> [Problem requirements]
Set down, word for word, only the lines from the start of the records through the line bearing "relative; width: 10px;"; include no pictures.

* * * * *

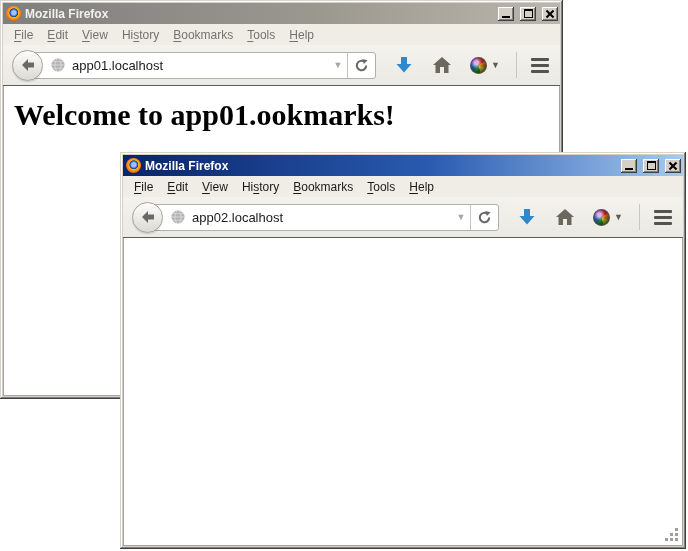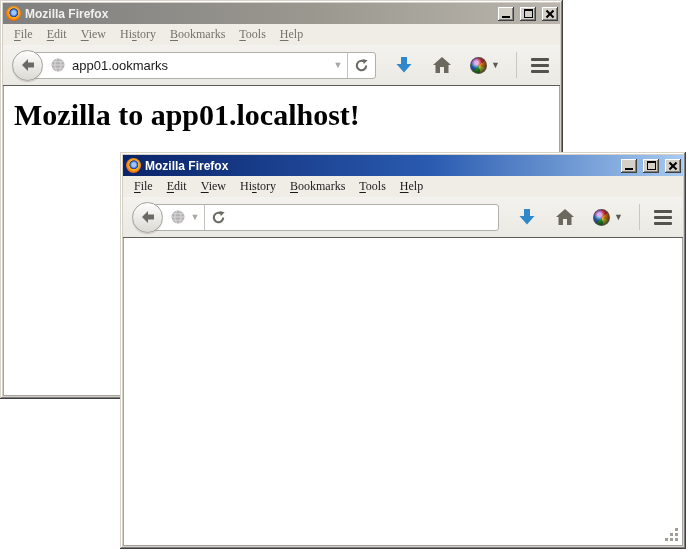--- a/index.html
+++ b/index.html
@@ -36,21 +36,21 @@
   .glyph-min { width: 8px; height: 2px; background: #000; margin-top: 7px; }
   .glyph-max { width: 9px; height: 9px; border: 1px solid #000; border-top-width: 2px; }
   .glyph-close { position: relative; width: 10px; height: 10px; }
   .glyph-close::before, .glyph-close::after { content: ""; position: absolute; left: 0px; top: 4px;
              width: 10px; height: 2px; background: #000; }
   .glyph-close::before { transform: rotate(45deg); }
   .glyph-close::after  { transform: rotate(-45deg); }
 
   
   .menubar { height: 21px; background: #f0ede7; display: flex; align-items: center;
-             font-size: 12px; padding-left: 4px; flex: 0 0 auto; font-family: Liberation Serif, serif; }
+             font-size: 12px; padding-left: 4px; flex: 0 0 auto; }
   .front .menubar { color: #1a1a1a; }
   .back  .menubar { color: #74726c; }
   .menu-item { padding: 2px 7px; white-space: nowrap; cursor: default; }
   .menu-item u { text-underline-offset: 2px; }
 
   
   .toolbar { height: 41px; background: linear-gradient(#f4f2ee, #ebe9e3);
              border-bottom: 1px solid #5f5d58; display: flex; align-items: center;
              padding: 0 9px; flex: 0 0 auto; }
   .back-btn { width: 31px; height: 31px; border-radius: 50%;
@@ -124,21 +124,21 @@
         </svg>
       </span>
       <span class="urlbar">
         <svg width="16" height="16" viewBox="0 0 16 16">
           <circle cx="8" cy="8" r="6.5" fill="#b3b1b1"></circle>
           <ellipse cx="8" cy="8" rx="3" ry="6.5" fill="none" stroke="#d9d7d7" stroke-width="1"></ellipse>
           <line x1="1.5" y1="8" x2="14.5" y2="8" stroke="#d9d7d7" stroke-width="1"></line>
           <line x1="2.5" y1="4.8" x2="13.5" y2="4.8" stroke="#d9d7d7" stroke-width="1"></line>
           <line x1="2.5" y1="11.2" x2="13.5" y2="11.2" stroke="#d9d7d7" stroke-width="1"></line>
         </svg>
-        <span class="url-text">app01.ookmarks</span>
+        <span class="url-text">app01.localhost</span>
         <span class="url-drop">▼</span>
         <span class="reload-seg">
           <svg width="15" height="15" viewBox="0 0 16 16">
             <path d="M13 8 A5 5 0 1 1 10.5 3.7" fill="none" stroke="#6b6963" stroke-width="2.2"></path>
             <path d="M9 1 L14.5 2.5 L10.5 6.5 Z" fill="#6b6963"></path>
           </svg>
         </span>
       </span>
       <span class="tool-icon">
         <svg width="20" height="20" viewBox="0 0 20 20">
@@ -155,21 +155,21 @@
         <span class="caret">▼</span>
       </span>
       <span class="vsep"></span>
       <span class="hamburger">
         <span></span>
           <span></span>
           <span></span>
       </span>
     </div>
     <div class="content">
-      <h1>Mozilla to app01.localhost!</h1>
+      <h1>Welcome to app01.ookmarks!</h1>
     </div>
   </div>
 
   <div class="window front">
     <div class="titlebar">
       <span class="app-icon"></span>
       <span class="title-text">Mozilla Firefox</span>
       <span class="win-btn">
           <span class="glyph-min"></span>
         </span>
@@ -196,20 +196,21 @@
         </svg>
       </span>
       <span class="urlbar">
         <svg width="16" height="16" viewBox="0 0 16 16">
           <circle cx="8" cy="8" r="6.5" fill="#b3b1b1"></circle>
           <ellipse cx="8" cy="8" rx="3" ry="6.5" fill="none" stroke="#d9d7d7" stroke-width="1"></ellipse>
           <line x1="1.5" y1="8" x2="14.5" y2="8" stroke="#d9d7d7" stroke-width="1"></line>
           <line x1="2.5" y1="4.8" x2="13.5" y2="4.8" stroke="#d9d7d7" stroke-width="1"></line>
           <line x1="2.5" y1="11.2" x2="13.5" y2="11.2" stroke="#d9d7d7" stroke-width="1"></line>
         </svg>
+        <span class="url-text">app02.localhost</span>
         <span class="url-drop">▼</span>
         <span class="reload-seg">
           <svg width="15" height="15" viewBox="0 0 16 16">
             <path d="M13 8 A5 5 0 1 1 10.5 3.7" fill="none" stroke="#6b6963" stroke-width="2.2"></path>
             <path d="M9 1 L14.5 2.5 L10.5 6.5 Z" fill="#6b6963"></path>
           </svg>
         </span>
       </span>
       <span class="tool-icon">
         <svg width="20" height="20" viewBox="0 0 20 20">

* * * * *

> [Answer section]
--- a/index.html
+++ b/index.html
@@ -36,21 +36,21 @@
   .glyph-min { width: 8px; height: 2px; background: #000; margin-top: 7px; }
   .glyph-max { width: 9px; height: 9px; border: 1px solid #000; border-top-width: 2px; }
   .glyph-close { position: relative; width: 10px; height: 10px; }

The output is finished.